Description of the task: What is needed is an exact repetition of the lines below, from the first one through the one holding "0,98% 0,80% 45%,62%", with no pictures and nothing else.

Stored data entries:
====================

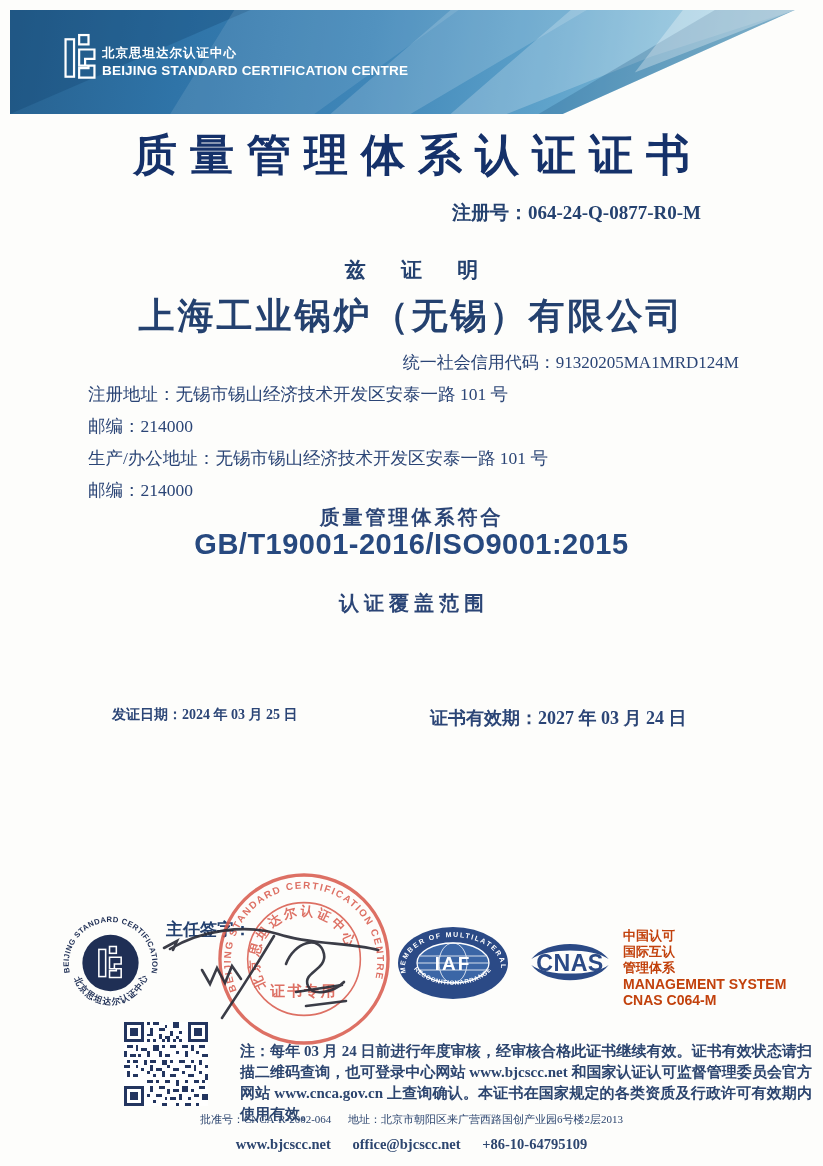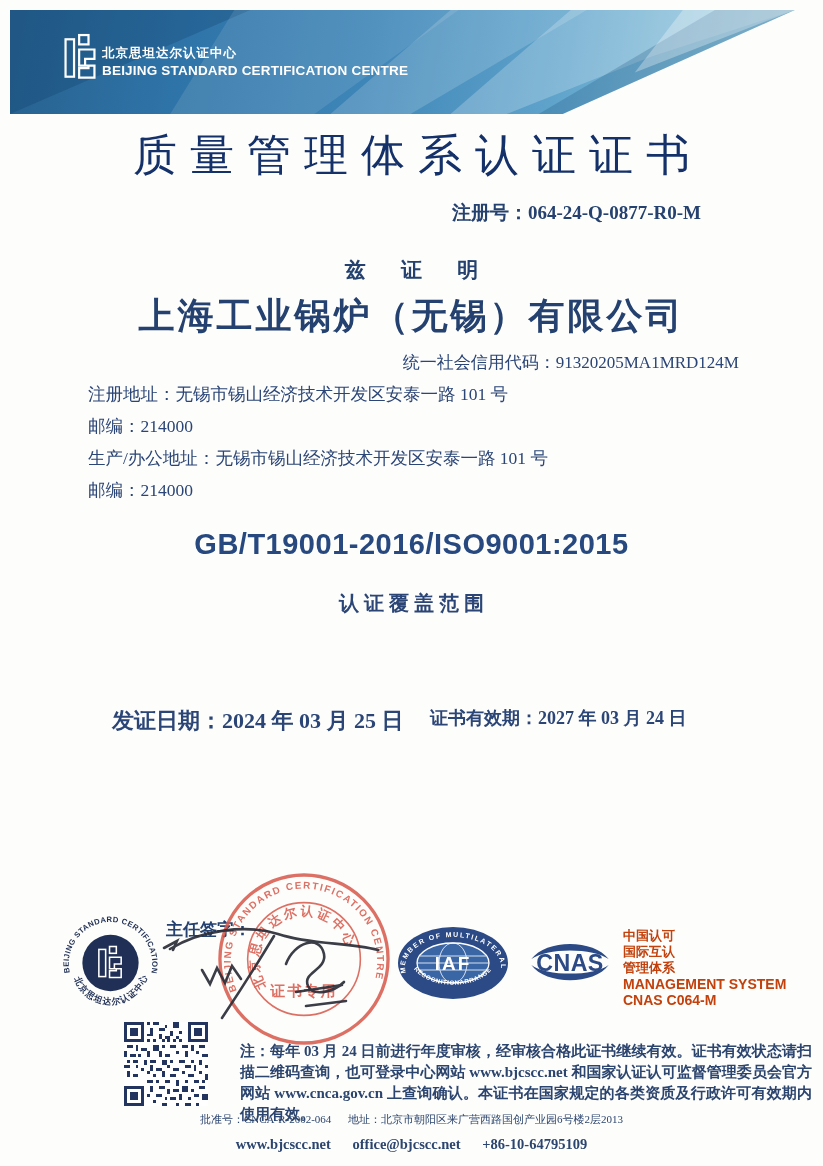--- a/index.html
+++ b/index.html
@@ -15,36 +15,36 @@
   .f3{background:rgba(255,255,255,.16);clip-path:polygon(55% 0,72% 0,50% 100%,40% 100%);}
   .f4{background:rgba(255,255,255,.22);clip-path:polygon(70% 0,98% 0,80% 45%,62% 100%,55% 100%);}
   .f5{background:rgba(25,80,125,.25);clip-path:polygon(88% 0,98% 0,70% 100%,66% 100%);}
   .f6{background:rgba(255,255,255,.30);clip-path:polygon(84% 0,98% 0,78% 60%);}
   .banner-logo{position:absolute;left:53px;top:22px;}
   .banner-text{position:absolute;left:92px;top:36px;color:#fff;line-height:15px;}
   .banner-cn{font-family:"Liberation Sans","DejaVu Sans",sans-serif;font-size:12.5px;font-weight:bold;letter-spacing:1px;}
   .banner-en{font-family:"Liberation Sans","DejaVu Sans",sans-serif;font-size:13.5px;font-weight:bold;letter-spacing:.2px;margin-top:2px;}
   
   .cert-title{position:absolute;left:0;top:126px;width:100%;text-align:center;
-      font-size:44px;font-weight:normal;color:#15316a;letter-spacing:13px;text-indent:13px;}
+      font-size:44px;font-weight:bold;color:#15316a;letter-spacing:13px;text-indent:13px;}
   .reg-line{position:absolute;left:0;top:200px;width:100%;text-align:right;padding-right:122px;box-sizing:border-box;
       font-size:19px;font-weight:bold;color:#24416f;}
   .certify-line{position:absolute;left:0;top:256px;width:100%;text-align:center;
       font-size:21px;font-weight:600;letter-spacing:15px;text-indent:15px;color:#24416f;}
   .company{position:absolute;left:0;top:292px;width:100%;text-align:center;
       font-size:36px;font-weight:600;letter-spacing:3px;color:#24416f;}
   .credit-line{position:absolute;left:16px;top:351px;width:100%;text-align:right;padding-right:100px;box-sizing:border-box;
       font-size:17px;color:#2b4576;}
   .info-block{position:absolute;left:88px;top:378px;font-size:17.5px;line-height:32px;color:#2b4576;}
   .conform-line{position:absolute;left:0;top:504px;width:100%;text-align:center;font-size:20px;font-weight:600;letter-spacing:3px;}
   .standard-line{position:absolute;left:0;top:528px;width:100%;text-align:center;
       font-family:"Liberation Sans","DejaVu Sans",sans-serif;font-size:29px;font-weight:bold;color:#27497f;letter-spacing:.5px;}
   .scope-title{position:absolute;left:0;top:590px;width:100%;text-align:center;font-size:20px;font-weight:600;letter-spacing:5px;text-indent:5px;}
   .scope-text{position:absolute;left:61px;top:624px;width:700px;text-align:center;font-size:19px;font-weight:600;line-height:35px;}
-  .date-issue{position:absolute;left:112px;top:706px;font-size:22px;font-weight:bold;}
+  .date-issue{position:absolute;left:112px;top:706px;font-size:14px;font-weight:bold;}
   .date-valid{position:absolute;left:430px;top:706px;font-size:18px;font-weight:bold;}
   
   .bsc-seal{position:absolute;left:62px;top:913px;}
   .sign-label{position:absolute;left:166px;top:918px;font-size:17px;font-weight:bold;color:#24416f;}
   .signature{position:absolute;left:156px;top:906px;}
   .red-stamp{position:absolute;left:215px;top:870px;opacity:.85;}
   .iaf-badge{position:absolute;left:396px;top:925px;}
   .cnas-logo{position:absolute;left:526px;top:933px;}
   .cnas-text{position:absolute;left:623px;top:928px;font-family:"Liberation Sans","DejaVu Sans",sans-serif;
       color:#c2410c;font-size:13px;font-weight:bold;line-height:16px;}
@@ -98,20 +98,21 @@
     <span>统一社会信用代码：</span><span>91320205MA1MRD124M</span>
   </div>
 
   <div class="info-block">
     <div><span>注册地址：</span><span>无锡市锡山经济技术开发区安泰一路 101 号</span></div>
     <div><span>邮编：</span><span>214000</span></div>
     <div><span>生产/办公地址：</span><span>无锡市锡山经济技术开发区安泰一路 101 号</span></div>
     <div><span>邮编：</span><span>214000</span></div>
   </div>
 
+  <div class="conform-line">质量管理体系符合</div>
   <div class="standard-line">GB/T19001-2016/ISO9001:2015</div>
   <div class="scope-title">认证覆盖范围</div>
 
   <div class="date-issue">
     <span>发证日期：</span><span>2024 年 03 月 25 日</span>
   </div>
   <div class="date-valid">
     <span>证书有效期：</span><span>2027 年 03 月 24 日</span>
   </div>
 

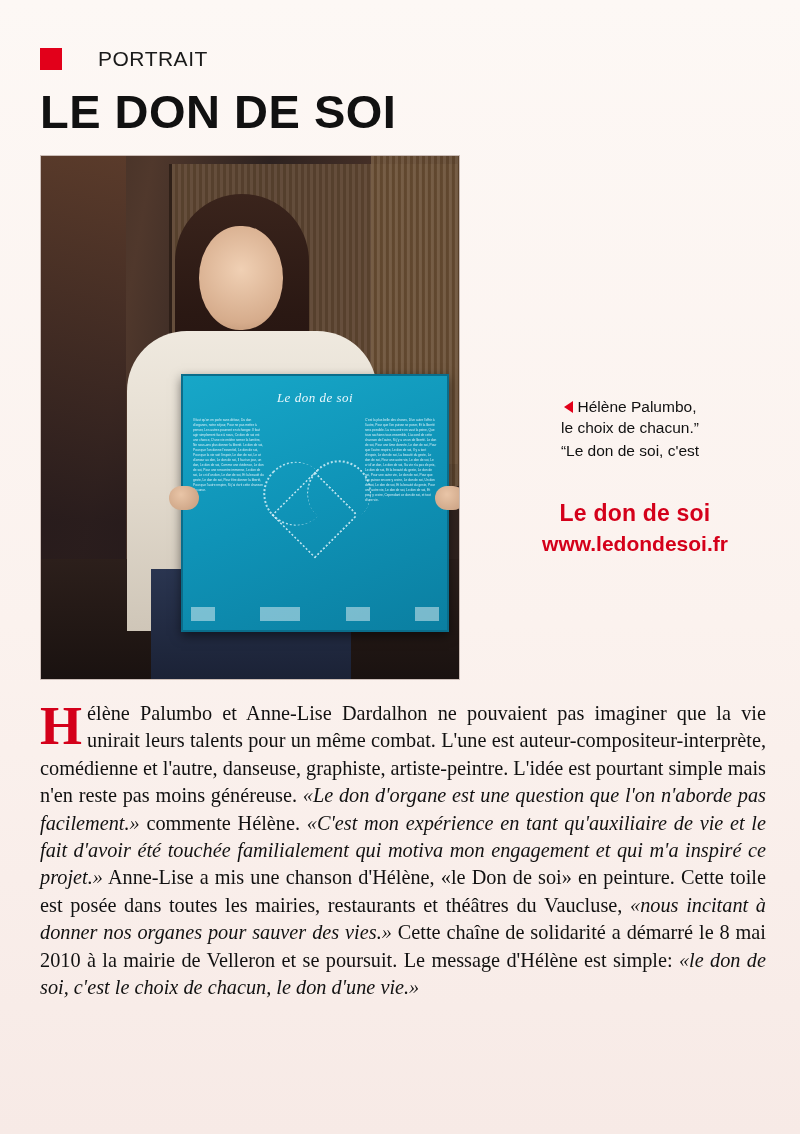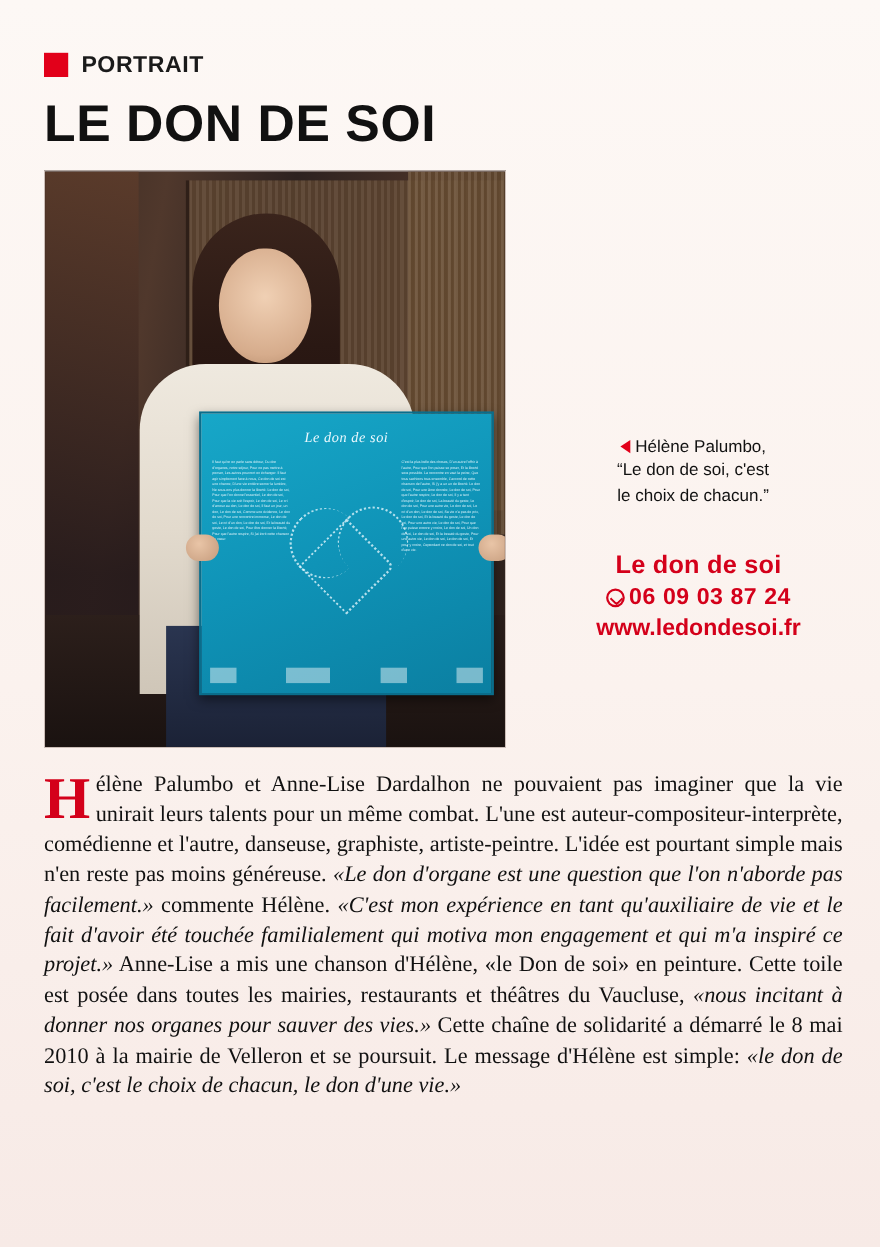--- a/index.html
+++ b/index.html
@@ -29,24 +29,25 @@
     align-items: center;
     gap: 12px;
   }
   .kicker-square {
     width: 22px; height: 22px;
     background: #e2001a;
     display: block;
   }
   .kicker-text {
     font-family: "Liberation Sans", sans-serif;
-    font-weight: bold;
+    font-weight: normal;
     font-size: 21px;
     letter-spacing: 0.5px;
     color: #1a1a1a;
+    margin-left: 24px;
   }
 
   .headline {
     position: absolute;
     left: 40px;
     top: 84px;
     font-family: "Liberation Sans", sans-serif;
     font-weight: bold;
     font-size: 47px;
     letter-spacing: 0.5px;
@@ -317,30 +318,26 @@
     </div>
 
     <div class="hand l"></div>
     <div class="hand r"></div>
   </div>
 
   <div class="caption">
     <div class="caption-name-row">
       <span class="tri"></span><span>Hélène Palumbo,</span>
     </div>
+    <div class="caption-quote">le choix de chacun.”</div>
     <div class="caption-quote">“Le don de soi, c'est</div>
-    <div class="caption-quote">le choix de chacun.”</div>
   </div>
 
   <div class="contact">
     <div class="brand">Le don de soi</div>
-    <div class="phone">
-      <span class="phone-icon"></span>
-      <span>06 09 03 87 24</span>
-    </div>
     <div class="url">www.ledondesoi.fr</div>
   </div>
 
   <div class="article">
     <span class="dropcap">H</span><span>élène Palumbo et Anne-Lise Dardalhon ne pouvaient pas imaginer que la vie unirait leurs talents pour un même combat. L'une est auteur-compositeur-interprète, comédienne et l'autre, danseuse, graphiste, artiste-peintre. L'idée est pourtant simple mais n'en reste pas moins généreuse. </span><i>«Le don d'organe est une question que l'on n'aborde pas facilement.»</i><span> commente Hélène. </span><i>«C'est mon expérience en tant qu'auxiliaire de vie et le fait d'avoir été touchée familialement qui motiva mon engagement et qui m'a inspiré ce projet.»</i><span> Anne-Lise a mis une chanson d'Hélène, «le Don de soi» en peinture. Cette toile est posée dans toutes les mairies, restaurants et théâtres du Vaucluse, </span><i>«nous incitant à donner nos organes pour sauver des vies.»</i><span> Cette chaîne de solidarité a démarré le 8 mai 2010 à la mairie de Velleron et se poursuit. Le message d'Hélène est simple: </span><i>«le don de soi, c'est le choix de chacun, le don d'une vie.»</i>
   </div>
 
 </div>
 
 </body></html>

====================

Response area:
--- a/index.html
+++ b/index.html
@@ -15,36 +15,36 @@
   .f3{background:rgba(255,255,255,.16);clip-path:polygon(55% 0,72% 0,50% 100%,40% 100%);}
   .f4{background:rgba(255,255,255,.22);clip-path:polygon(70% 0,98% 0,80% 45%,62% 100%,55% 100%);}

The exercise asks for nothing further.